Our Ambassadors read a flier advertising a church’s upcoming Vacation Bible School. It advertised classes for children up to age 10. Fourth grade.
Ten!
Ten is still fairly young to be the cut off age for the type of program VBS can be.
Many adults remember very little of their childhood before the age of eight. When these children become parents in another 10 or 15 years, they will have little to remember of Bible School to want to pass on to the next generation.
When Christian education stops at age 10, you end up in a few years with a church of unknowledgeable members—and probably a lot fewer of them. These unknowledgeable members will be expected to lead the church and vote on ministry decisions both within their congregations and in the broader Christian community. Without a strong church education, they will be puppets of the strongest influencers. We will become a Church of followers.
Why is age ten the cut off?
The easiest answer is that’s the age when children become involved in other activities.

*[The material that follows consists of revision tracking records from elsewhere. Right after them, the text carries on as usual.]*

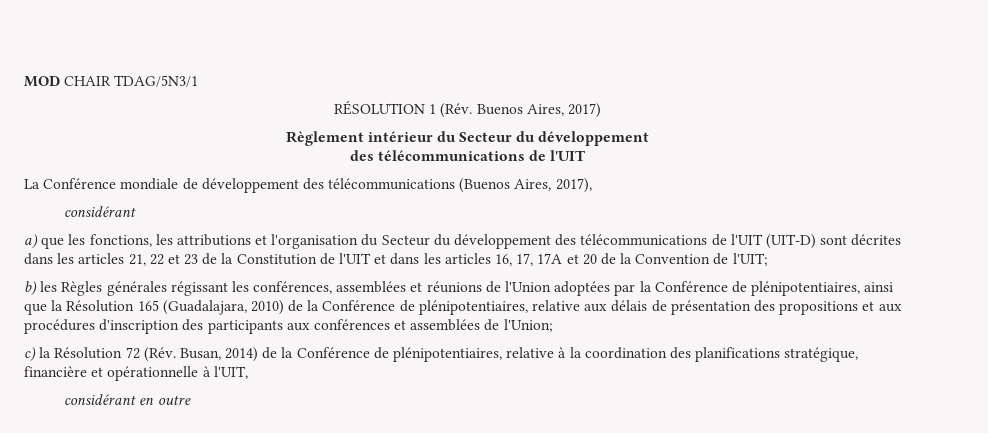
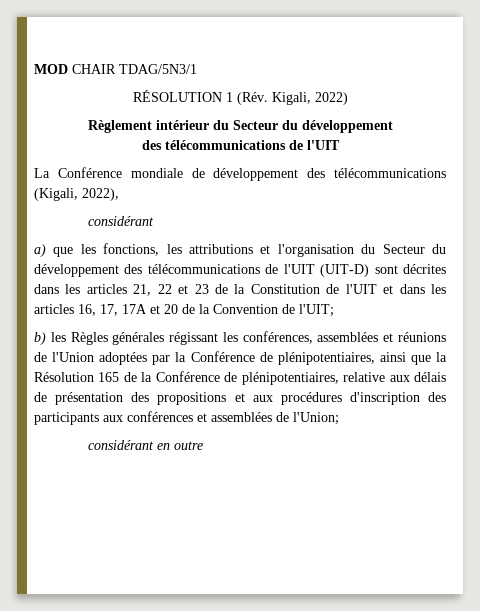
- RÉSOLUTION 1 (Rév. Buenos Aires, 2017)
+ RÉSOLUTION 1 (Rév. Kigali, 2022)
- La Conférence mondiale de développement des télécommunications (Buenos Aires, 2017),
+ La Conférence mondiale de développement des télécommunications (Kigali, 2022),
- b) les Règles générales régissant les conférences, assemblées et réunions de l'Union adoptées par la Conférence de plénipotentiaires, ainsi que la Résolution 165 (Guadalajara, 2010) de la Conférence de plénipotentiaires, relative aux délais de présentation des propositions et aux procédures d'inscription des participants aux conférences et assemblées de l'Union;
+ b) les Règles générales régissant les conférences, assemblées et réunions de l'Union adoptées par la Conférence de plénipotentiaires, ainsi que la Résolution 165 de la Conférence de plénipotentiaires, relative aux délais de présentation des propositions et aux procédures d'inscription des participants aux conférences et assemblées de l'Union;
- c) la Résolution 72 (Rév. Busan, 2014) de la Conférence de plénipotentiaires, relative à la coordination des planifications stratégique, financière et opérationnelle à l'UIT,

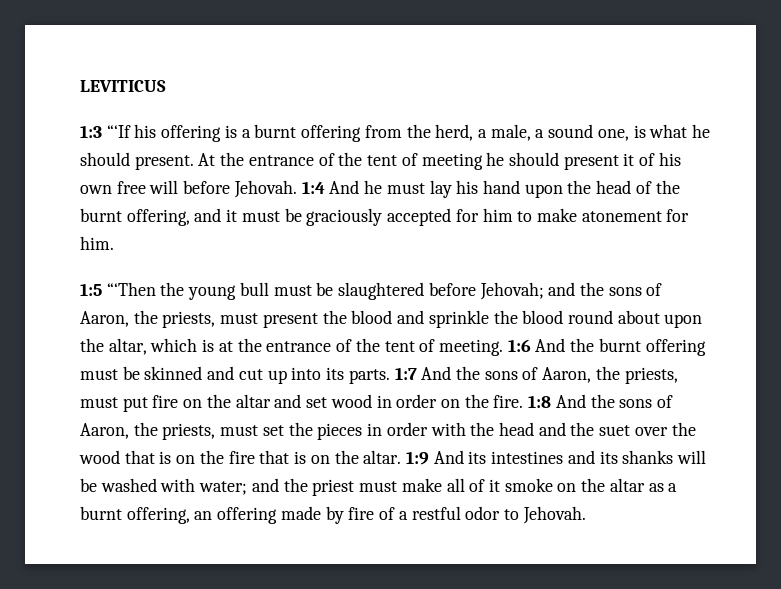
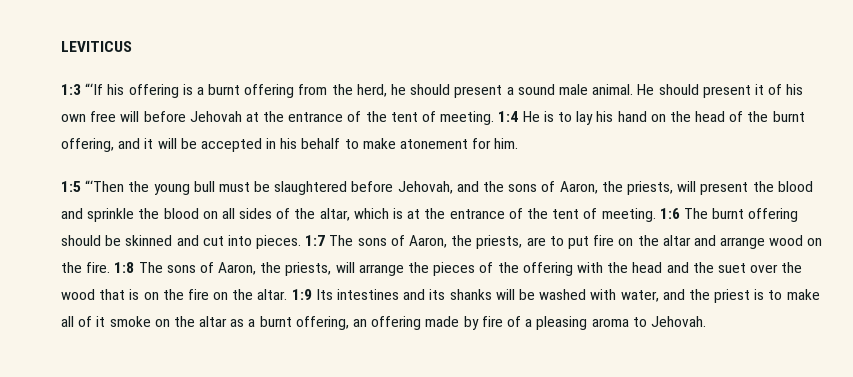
- 1:3 “‘If his offering is a burnt offering from the herd, a male, a sound one, is what he should present. At the entrance of the tent of meeting he should present it of his own free will before Jehovah. 1:4 And he must lay his hand upon the head of the burnt offering, and it must be graciously accepted for him to make atonement for him.
+ 1:3 “‘If his offering is a burnt offering from the herd, he should present a sound male animal. He should present it of his own free will before Jehovah at the entrance of the tent of meeting. 1:4 He is to lay his hand on the head of the burnt offering, and it will be accepted in his behalf to make atonement for him.
- 1:5 “‘Then the young bull must be slaughtered before Jehovah; and the sons of Aaron, the priests, must present the blood and sprinkle the blood round about upon the altar, which is at the entrance of the tent of meeting.
+ 1:5 “‘Then the young bull must be slaughtered before Jehovah, and the sons of Aaron, the priests, will present the blood and sprinkle the blood on all sides of the altar, which is at the entrance of the tent of meeting.
- 1:6 And the burnt offering must be skinned and cut up into its parts. 1:7 And the sons of Aaron, the priests, must put fire on the altar and set wood in order on the fire.
+ 1:6 The burnt offering should be skinned and cut into pieces. 1:7 The sons of Aaron, the priests, are to put fire on the altar and arrange wood on the fire.
- 1:8 And the sons of Aaron, the priests, must set the pieces in order with the head and the suet over the wood that is on the fire that is on the altar.
+ 1:8 The sons of Aaron, the priests, will arrange the pieces of the offering with the head and the suet over the wood that is on the fire on the altar.
- 1:9 And its intestines and its shanks will be washed with water; and the priest must make all of it smoke on the altar as a burnt offering, an offering made by fire of a restful odor to Jehovah.
+ 1:9 Its intestines and its shanks will be washed with water, and the priest is to make all of it smoke on the altar as a burnt offering, an offering made by fire of a pleasing aroma to Jehovah.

But that’s the easy answer. There are other reasons. Some of them involve the Church’s inability to serve this age group.

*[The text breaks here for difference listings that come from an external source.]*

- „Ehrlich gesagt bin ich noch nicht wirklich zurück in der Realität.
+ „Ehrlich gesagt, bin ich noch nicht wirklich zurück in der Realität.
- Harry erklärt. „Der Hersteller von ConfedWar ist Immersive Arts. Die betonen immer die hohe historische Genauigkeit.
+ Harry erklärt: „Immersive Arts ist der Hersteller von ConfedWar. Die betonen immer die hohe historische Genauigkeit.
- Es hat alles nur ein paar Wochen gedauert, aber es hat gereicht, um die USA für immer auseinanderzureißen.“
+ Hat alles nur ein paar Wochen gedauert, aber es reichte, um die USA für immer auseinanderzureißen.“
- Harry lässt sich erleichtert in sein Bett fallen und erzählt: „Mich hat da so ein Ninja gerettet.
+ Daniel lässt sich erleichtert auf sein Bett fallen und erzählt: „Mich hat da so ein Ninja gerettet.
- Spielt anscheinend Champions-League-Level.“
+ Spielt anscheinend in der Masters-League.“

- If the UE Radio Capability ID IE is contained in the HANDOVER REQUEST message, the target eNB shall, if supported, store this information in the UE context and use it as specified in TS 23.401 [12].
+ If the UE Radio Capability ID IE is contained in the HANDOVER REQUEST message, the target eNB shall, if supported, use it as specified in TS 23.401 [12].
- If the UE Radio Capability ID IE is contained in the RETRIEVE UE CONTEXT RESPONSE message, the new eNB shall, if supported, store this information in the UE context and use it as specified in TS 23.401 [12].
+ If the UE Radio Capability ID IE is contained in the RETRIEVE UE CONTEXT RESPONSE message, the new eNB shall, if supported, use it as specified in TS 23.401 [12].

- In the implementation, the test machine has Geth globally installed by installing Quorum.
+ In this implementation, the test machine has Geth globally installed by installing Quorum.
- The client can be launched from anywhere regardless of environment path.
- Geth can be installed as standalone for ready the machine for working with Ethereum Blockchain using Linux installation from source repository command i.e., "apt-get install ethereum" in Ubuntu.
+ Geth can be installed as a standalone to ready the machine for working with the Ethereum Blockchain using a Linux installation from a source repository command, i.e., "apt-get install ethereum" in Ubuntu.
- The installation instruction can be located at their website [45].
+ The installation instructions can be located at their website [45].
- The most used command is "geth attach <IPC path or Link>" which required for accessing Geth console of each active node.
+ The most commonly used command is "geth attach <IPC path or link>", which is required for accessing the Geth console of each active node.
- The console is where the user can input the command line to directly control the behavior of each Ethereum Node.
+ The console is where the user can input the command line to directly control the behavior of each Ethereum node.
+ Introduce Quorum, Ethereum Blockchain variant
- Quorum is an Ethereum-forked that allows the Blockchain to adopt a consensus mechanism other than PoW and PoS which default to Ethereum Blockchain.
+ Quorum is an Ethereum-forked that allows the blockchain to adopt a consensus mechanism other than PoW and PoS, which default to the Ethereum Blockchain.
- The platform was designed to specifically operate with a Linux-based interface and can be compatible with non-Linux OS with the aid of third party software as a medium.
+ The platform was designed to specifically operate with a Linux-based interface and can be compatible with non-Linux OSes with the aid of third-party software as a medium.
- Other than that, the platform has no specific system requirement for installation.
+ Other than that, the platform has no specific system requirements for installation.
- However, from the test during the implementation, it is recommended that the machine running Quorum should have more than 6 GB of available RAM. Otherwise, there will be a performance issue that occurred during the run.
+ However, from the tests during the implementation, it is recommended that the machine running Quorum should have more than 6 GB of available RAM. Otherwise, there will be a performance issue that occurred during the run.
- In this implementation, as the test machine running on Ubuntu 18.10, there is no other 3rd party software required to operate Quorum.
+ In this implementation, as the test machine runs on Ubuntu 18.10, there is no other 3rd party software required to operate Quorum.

Admittedly, the Church competes with a broad spectrum of organized activities for older children. It would be a shame if we were abandoning our youth’s faith because we have nothing to offer.
Children, still under the influence of parents, will find time when the family sees Christian education as a priority and when the educational experience meets their developmental needs. It is not acceptable to turn our backs on youth because we don’t know how to serve them and are unwilling to find a way.
Here are the challenges:
Older children are more work! Ten or eleven is the age that children are starting to come into their own and are more difficult for inexperienced volunteer teachers to handle. If we can’t train volunteers to work with our youth, we must find them. (See VBS-Aid concept).
It’s also the age when learning must become experiential. Older children cannot be confined to classroom talk. They must be challenged.
If churches want to continue to nurture youth beyond the age of ten, they must create learning environments and experiences that meet the children where they are developmentally.
The challenge of teaching older children requires more time. Older children must participate in a program with a sense of accomplishment or they won’t return. They must be free to experiment and discover their abilities. Middle School teaching is known for being hands on. A summer program for youth requires more than five days.
Older children need camaraderie. They want to be part of groups. Five day Bible Schools are not long enough to create a sense of community unless the activity is more intense than a classroom atmosphere usually allows.
Children this age need to be silly. We expect them to try new skills. They are self-conscious and prone to taking themselves seriously. Church education for children this age should give them a chance to laugh at themselves and just open up. Allowing them to be silly gives them a soft place to fall.
At times, children this age need to be dealt with in subdivided groups. While this goes against modern inclusive thinking, other fields are meeting the challenges of interesting youth by developing some separate programming along gender lines. One reason sports is perennially popular for this age is that sports recognizes this need. The music and art world is discovering that boys become involved with enthusiasm when they are not with girls. Ask boys this age to sing with girls and you will get very few volunteers. Allow them to sing with just boys and they sing with an energy you would never see in a mixed chorus. Here is a video posted by one proud teenage boy singer. Boys-only ballet programs are cropping up and improving enrolments. Here’s video about boy dancers. Giving girls a chance to bond as girls has similar benefits. They are maturing at a different rate and may need a forum for what’s on their minds. The challenge is to make sure that their time together is enhancing their potential not excluding them.
Programs that separate boys and girls find that when the groups merge (which should be often) there is greater involvement among both boys and girls.
Churches rarely take the time to consider educational developments like this, but there may be something for us to learn.
If we want our young people to continue their church involvement into adulthood, all congregations must address the challenge. To assume lack of interest on the part of young people without any effort to interest them is short-changing them and our future.